OK, I'll admit it. I have been faking that I knew what pilates is all about. From the first time I saw a poster at a gym advertising what I incorrectly pronounced in my head as "PIE-lates," I figured, oh, that's just some boring floor exercises.

Then I met some Appleton women who taught classes in what they called (say it sweetly) "puh-LAH-tees," which sort of rhymes with la-ti-da. They looked trim and fit, and THEY weren't lifting heavy weights or running multiple miles. Clearly there was something to these floor exercises.

When I popped "STOTT PILATES' Essential Matwork for Beginners" into my VCR, I kept the remote close at hand, expecting a dull series of basic stretches and leg lifts. But as I followed along with this, my first crack at an exercise video since Jane Fonda's "Complete Workout," I found it far more mentally stimulating, more physically invigorating than equal time on a treadmill.

Instructor Moira Merrithew began by explaining, "The STOTT PILATES system is a contemporary approach to the mind-body exercise method pioneered by the late Joseph H. Pilates." Pilates, I later learned, was a German-born student of yoga, zen meditation and rigorous exercise regimens of ancient Greeks and Romans. In New York City during the 1920s, he devised a series of controlled movements that engage the mind and body in developing strong, flexible muscles, without building bulk.

I also discovered that pilates (no longer a proper name when referring to the exercises) realized the greatest increase in participation in any exercise activity in the last couple of years, nearly doubling in popularity from 2001 to 2002, according to a study by American Sports Data, Inc.

But back to the video. Ms. Merrithew's soothing voice explained that her exercises enhance Pilates' original teachings with updated principles of core stability and functional fitness. This video, the second edition of her "Matwork for Beginners, "aims to build on deep abdominal and back strength, flexibility, endurance and posture without adding bulk or stress to the joints.

First she leads the viewer through some simple warm-up stretches.

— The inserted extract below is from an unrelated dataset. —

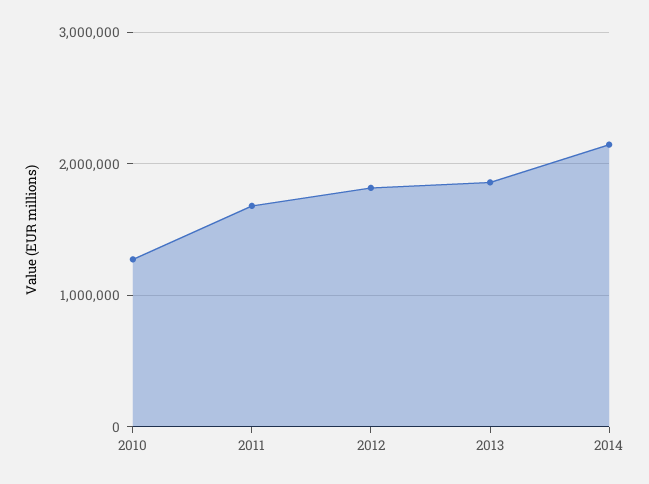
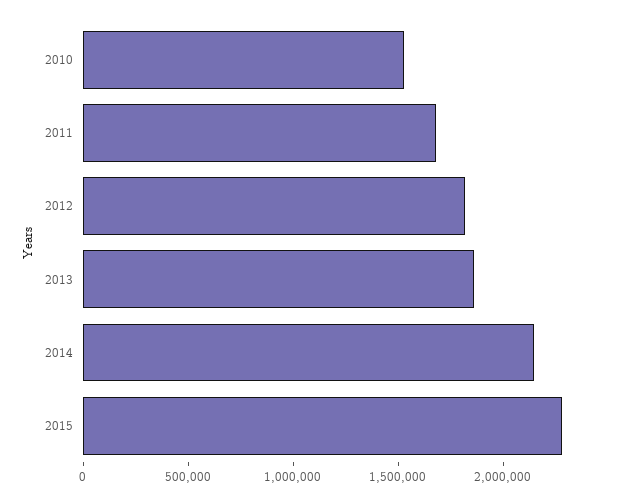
2010: 1300000 -> 1500000
2015: none -> 2300000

I nearly enlisted the remote through these sleepy scenes, but once I was on the floor, it felt lovely to bend my knees and relax my vertebrae, "one at a time." She focused quite a lot on breathing, which I am very good at.

Several minutes into the warm-up, Ms. Merrithew began some exercises that were so artfully contrived they evoked images of the Twyla Tharp modern dance company. She stretched her sculpted arms so gracefully that I was not surprised to discover she had been a ballerina in an earlier life. It seems she left the Ballet Rambert in London after breaking her foot and learned the rehabilitative exercises for dancers devised by Pilates (early followers included such dance greats as Martha Graham and George Ballanchine). Merrithew updated and enhanced Pilates' exercises for today's students of low-impact exercise.

Indeed, as she led the stretching exercises, it was obvious that this video could help smooth the way back into physical activity after an injury or a bout with back pain (of course, she recommends a doctor's OK before diving into her workout routine). Her Cat Stretch, in which you get on your hands and knees and curl your backbone like a cat, and then her Shell Stretch, in which you stretch your arms and tuck your head in your lap, left me feeling Gumby-like and keenly aware of my posture.

Ms. Merrithew continually talked through all the exercises, emphasizing proper form, describing how particular body parts should relax, stress or work through each movement. I found it tricky to follow the exercises correctly while listening and craning my neck to see the TV, though I'm sure a second run through would be easier. You cannot "just go through the motions" with pilates; clearly, the exercises engage the mind to concentrate on working specific muscles to achieve optimum physical potential.

The video steadily progresses to more challenging exercises, especially several sets of different abdominal crunches, derriere lifts, leg-and-head lifts and more, each with fancier names than this. Some were quite silly, including the Seal, which requires you to clutch the front of your ankles from the inside of your legs, roll on your butt and then slap your feet together on the upswing.

"It's called the Seal because you have to clap," with your feet, Merrithew explained. "This shows how much control you're under."

Right. Fortunately, you can hit the remote if someone comes into the room. Fortunately, done alone, this is one heck of a workout that left me feeling flexible, physically as well as mentally refreshed — and I admit, even a little sweaty.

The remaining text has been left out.